[What is needed]:
Every line below that includes the word "First" needs to be copied.

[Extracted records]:
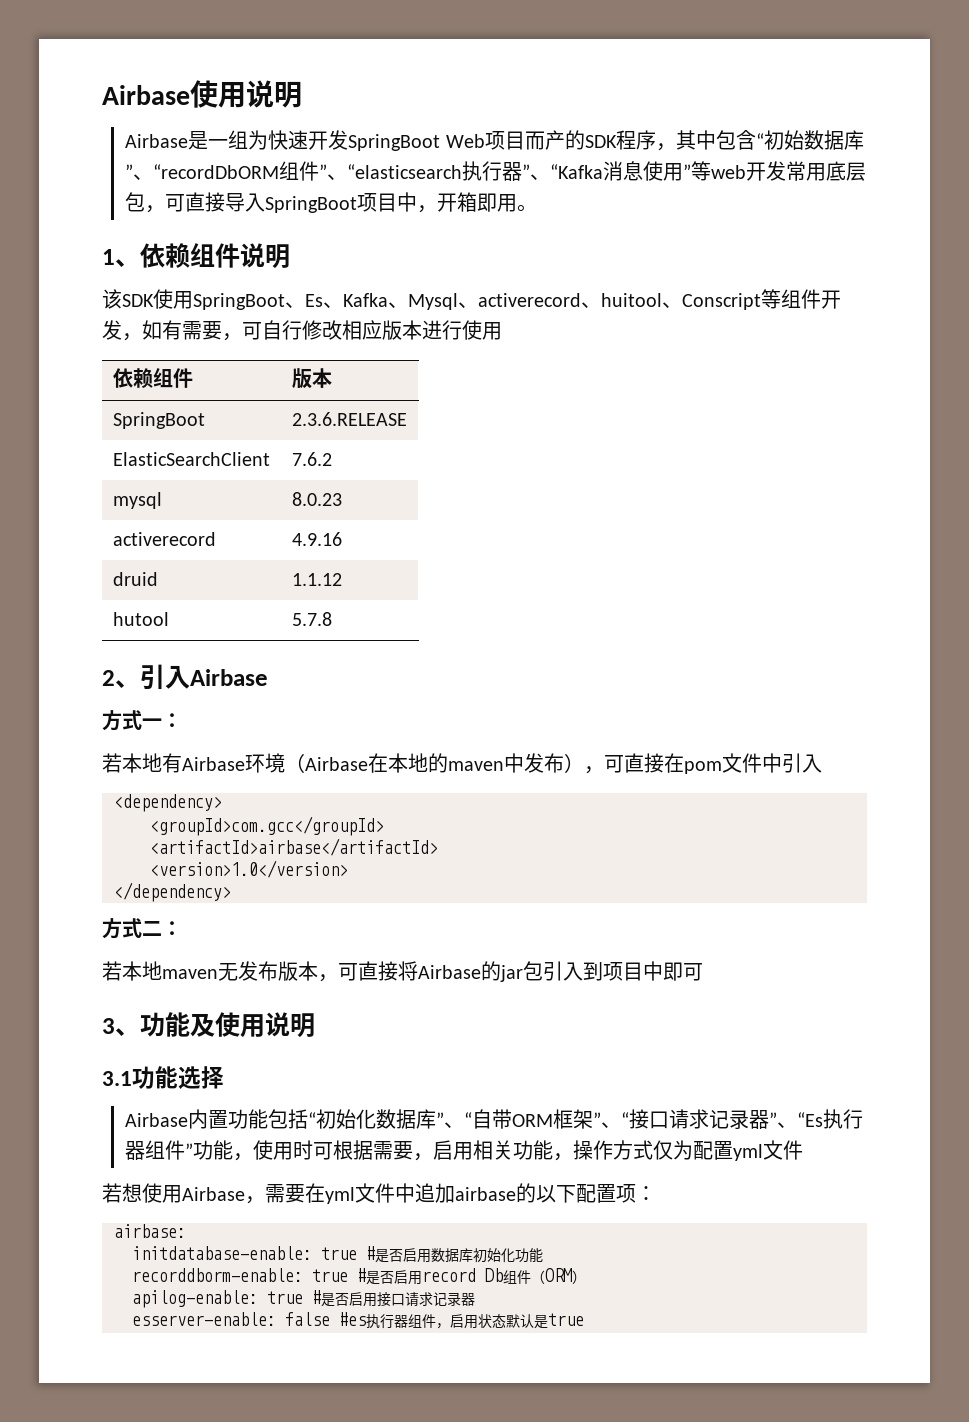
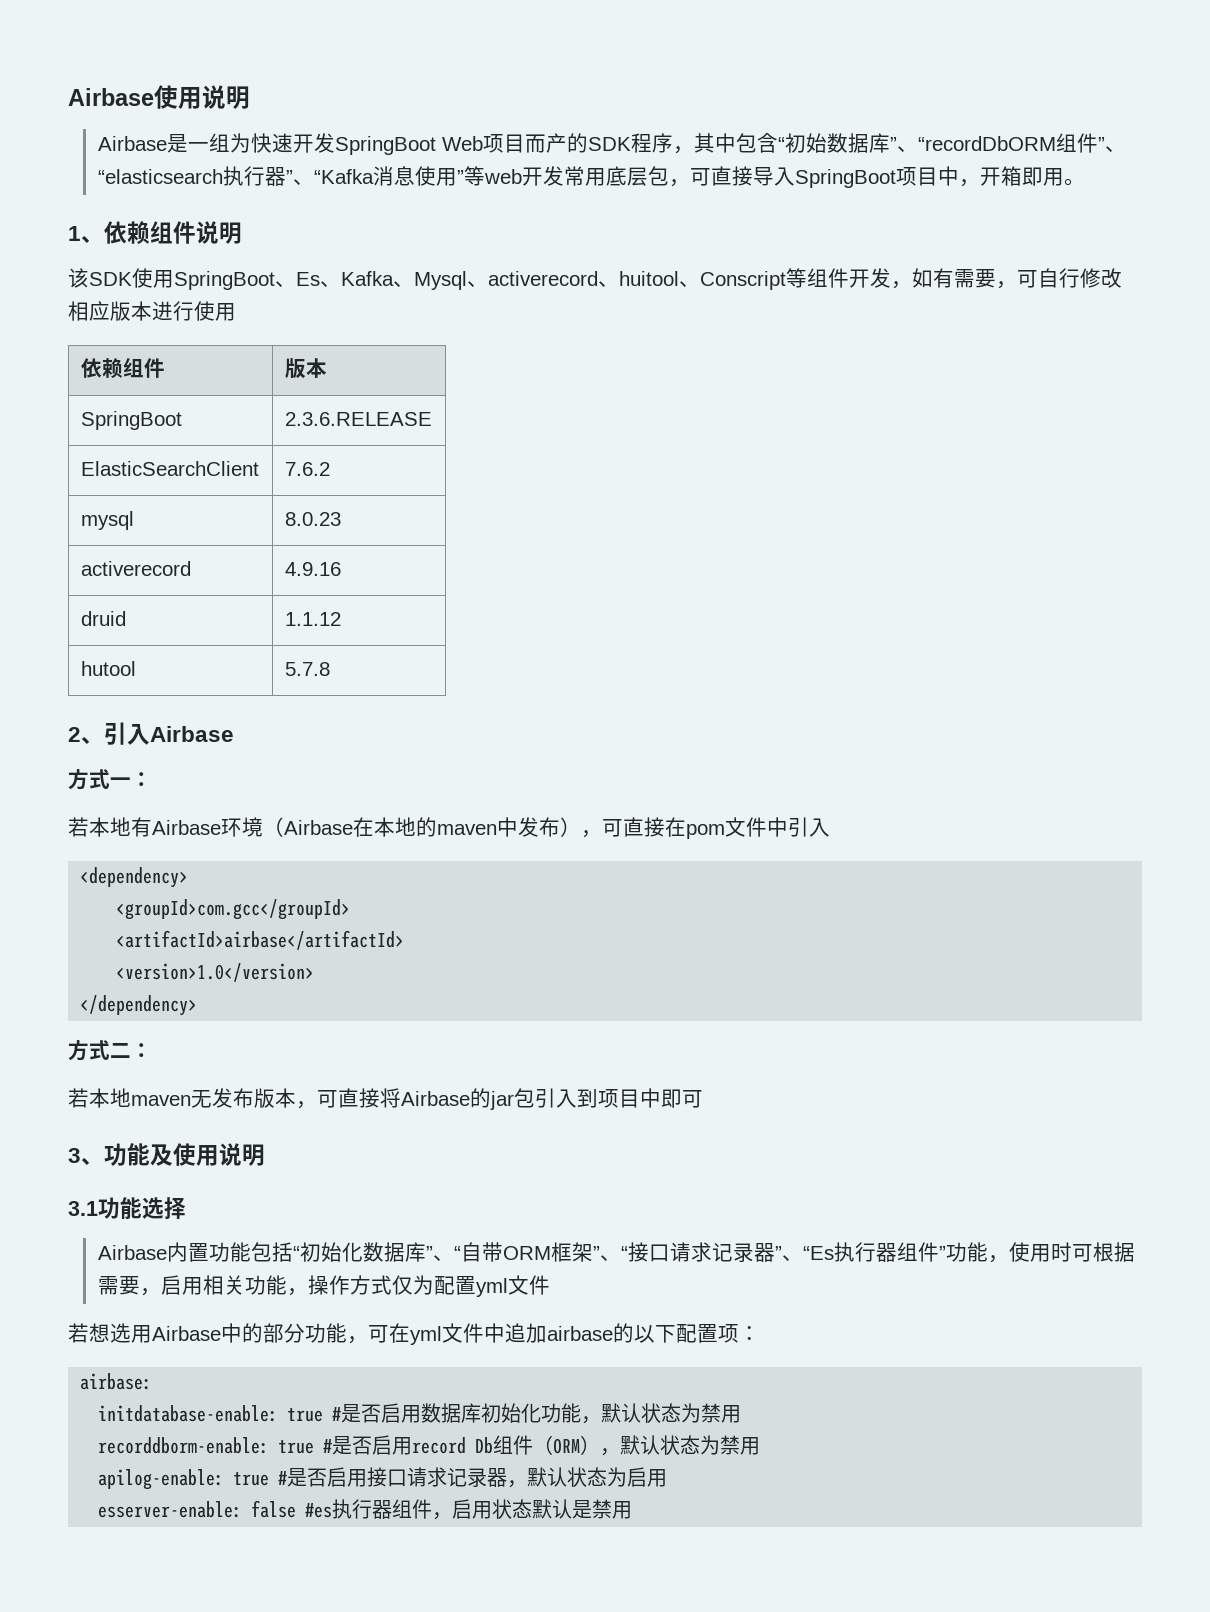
- 若想使用Airbase，需要在yml文件中追加airbase的以下配置项：
+ 若想选用Airbase中的部分功能，可在yml文件中追加airbase的以下配置项：
- initdatabase-enable: true #是否启用数据库初始化功能
+ initdatabase-enable: true #是否启用数据库初始化功能，默认状态为禁用
- recorddborm-enable: true #是否启用record Db组件（ORM）
+ recorddborm-enable: true #是否启用record Db组件（ORM），默认状态为禁用
- apilog-enable: true #是否启用接口请求记录器
+ apilog-enable: true #是否启用接口请求记录器，默认状态为启用
- esserver-enable: false #es执行器组件，启用状态默认是true
+ esserver-enable: false #es执行器组件，启用状态默认是禁用

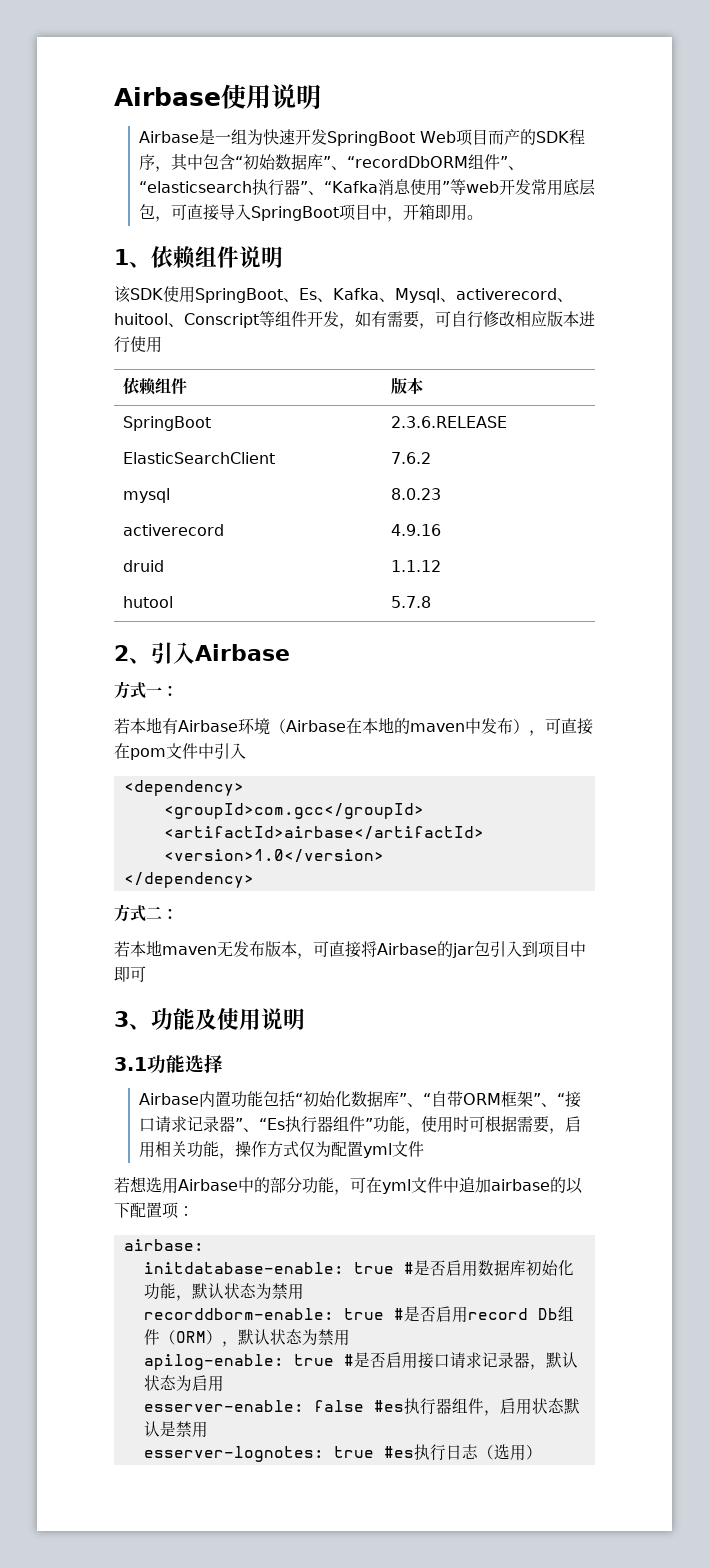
+ esserver-lognotes: true #es执行日志（选用）

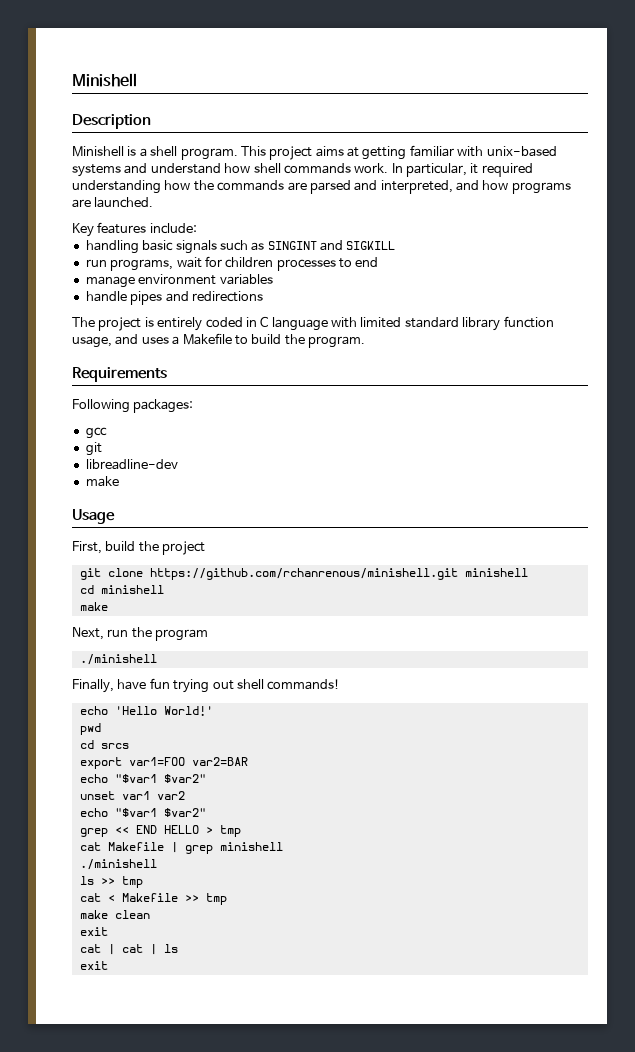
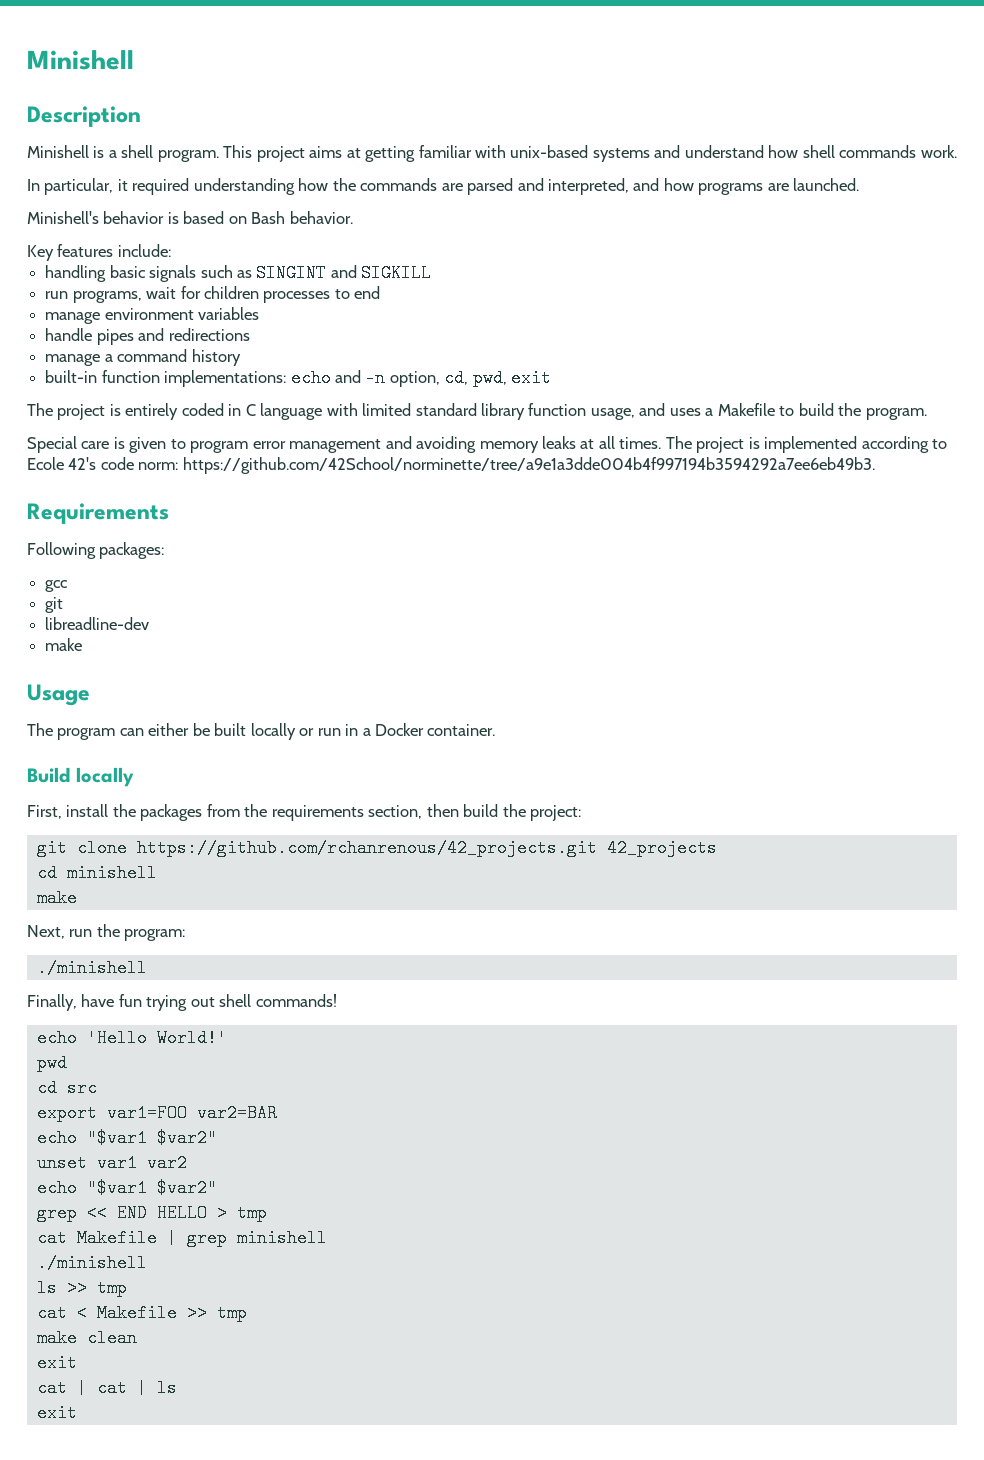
- This project aims at getting familiar with unix-based systems and understand how shell commands work. In particular, it required understanding how the commands are parsed and interpreted, and how programs are launched.
+ This project aims at getting familiar with unix-based systems and understand how shell commands work.
+ In particular, it required understanding how the commands are parsed and interpreted, and how programs are launched.
+ Minishell's behavior is based on Bash behavior.
+ manage a command history
+ built-in function implementations: echo and -n option, cd, pwd, exit
+ Special care is given to program error management and avoiding memory leaks at all times. The project is implemented according to Ecole 42's code norm: https://github.com/42School/norminette/tree/a9e1a3dde004b4f997194b3594292a7ee6eb49b3.
- First, build the project
+ The program can either be built locally or run in a Docker container.
+ Build locally
+ First, install the packages from the requirements section, then build the project:
- git clone https://github.com/rchanrenous/minishell.git minishell
+ git clone https://github.com/rchanrenous/42_projects.git 42_projects
- Next, run the program
+ Next, run the program:
- cd srcs
+ cd src

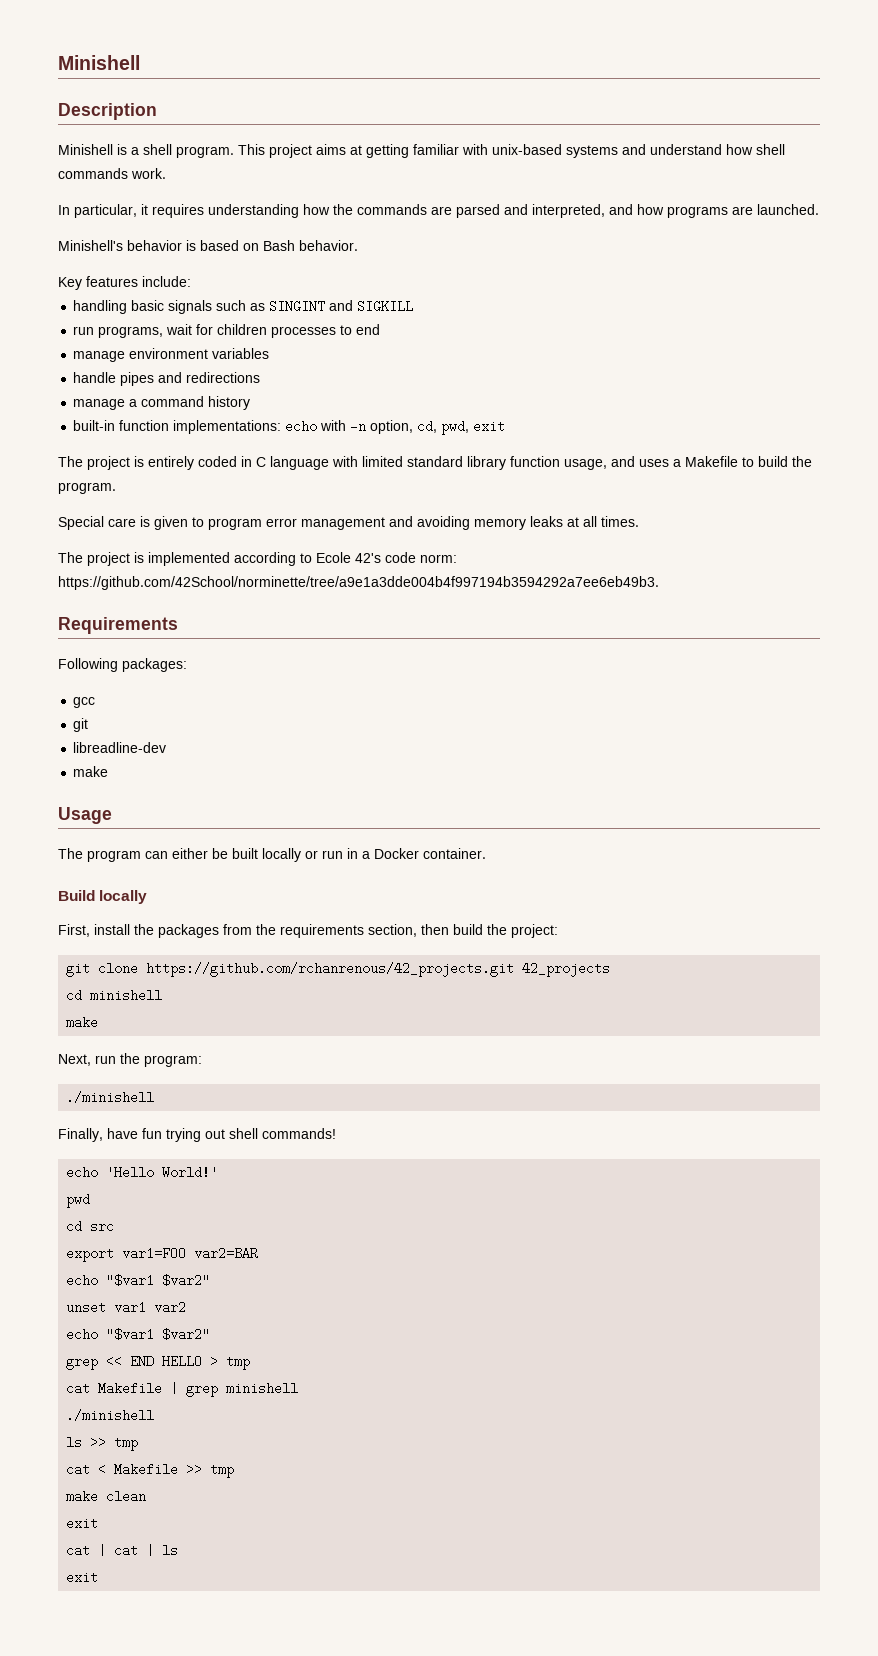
- In particular, it required understanding how the commands are parsed and interpreted, and how programs are launched.
+ In particular, it requires understanding how the commands are parsed and interpreted, and how programs are launched.
- built-in function implementations: echo and -n option, cd, pwd, exit
+ built-in function implementations: echo with -n option, cd, pwd, exit
- Special care is given to program error management and avoiding memory leaks at all times. The project is implemented according to Ecole 42's code norm: https://github.com/42School/norminette/tree/a9e1a3dde004b4f997194b3594292a7ee6eb49b3.
+ Special care is given to program error management and avoiding memory leaks at all times.
+ The project is implemented according to Ecole 42's code norm: https://github.com/42School/norminette/tree/a9e1a3dde004b4f997194b3594292a7ee6eb49b3.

[Task answer]:
- First, build the project
+ First, install the packages from the requirements section, then build the project:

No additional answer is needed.